» AIM OF THE TASK: Return every line of the records below verbatim, with no pictures in the copy.

(THE INPUT begins)

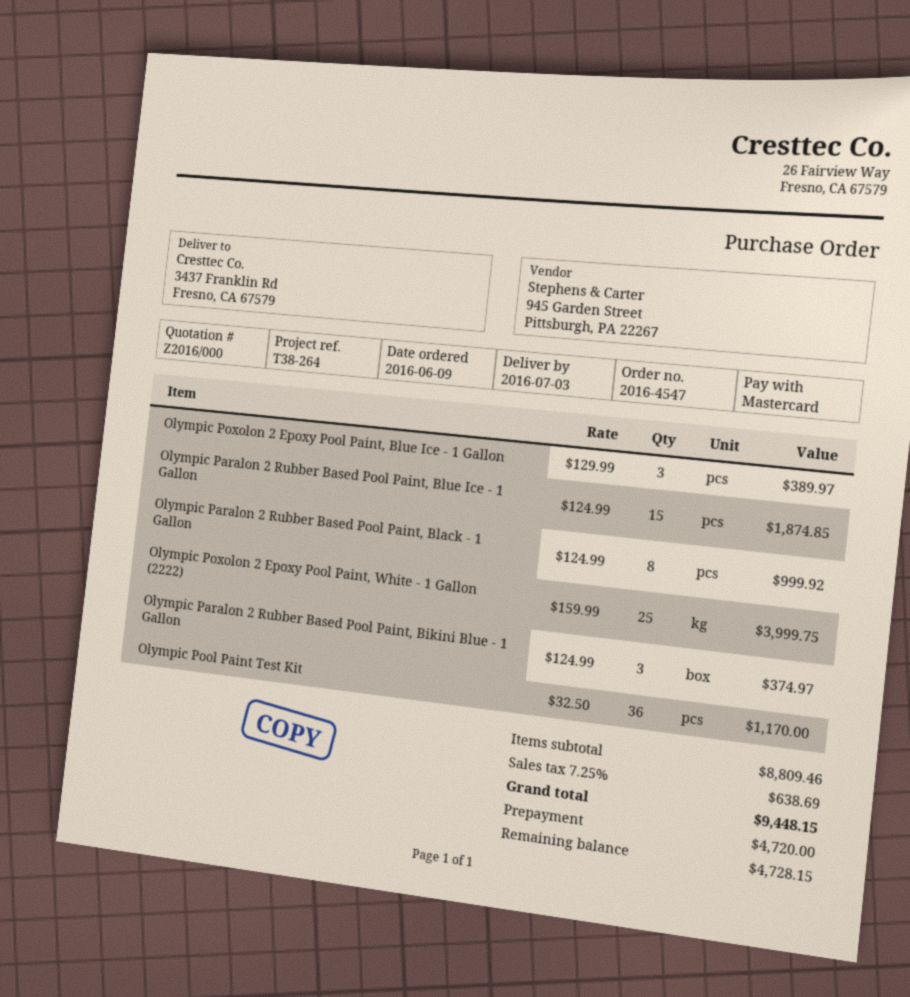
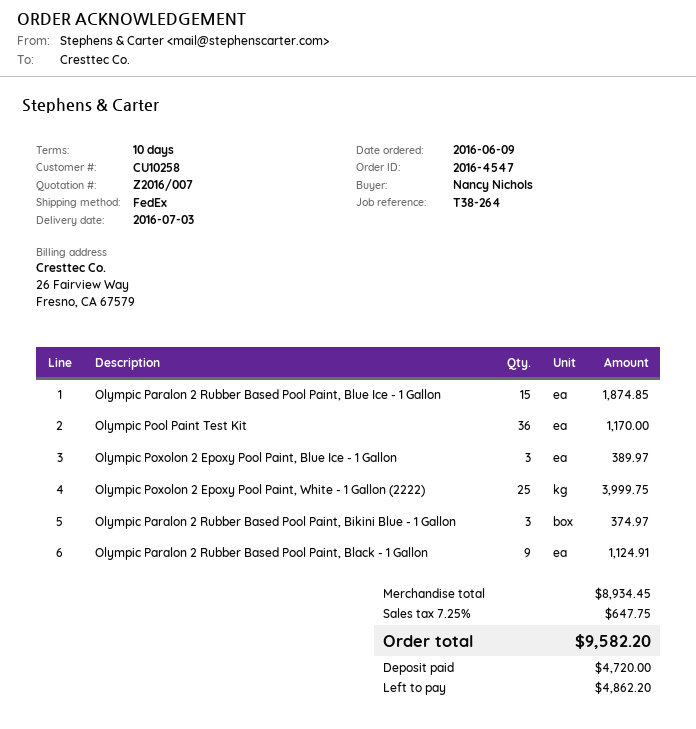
quote number: Z2016/000 -> Z2016/007
Olympic Paralon 2 Rubber Based Pool Paint, Black - 1 Gallon: 8 for 999.92 -> 9 for 1124.91
subtotal: 8809.46 -> 8934.45
tax: 7.25% = 638.69 -> 7.25% = 647.75
total: 9448.15 -> 9582.20
balance: 4728.15 -> 4862.20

(THE INPUT ends)

» ANSWER SPACE:
quote number: Z2016/000 -> Z2016/007
Olympic Paralon 2 Rubber Based Pool Paint, Black - 1 Gallon: 8 for 999.92 -> 9 for 1124.91
subtotal: 8809.46 -> 8934.45
tax: 7.25% = 638.69 -> 7.25% = 647.75
total: 9448.15 -> 9582.20
balance: 4728.15 -> 4862.20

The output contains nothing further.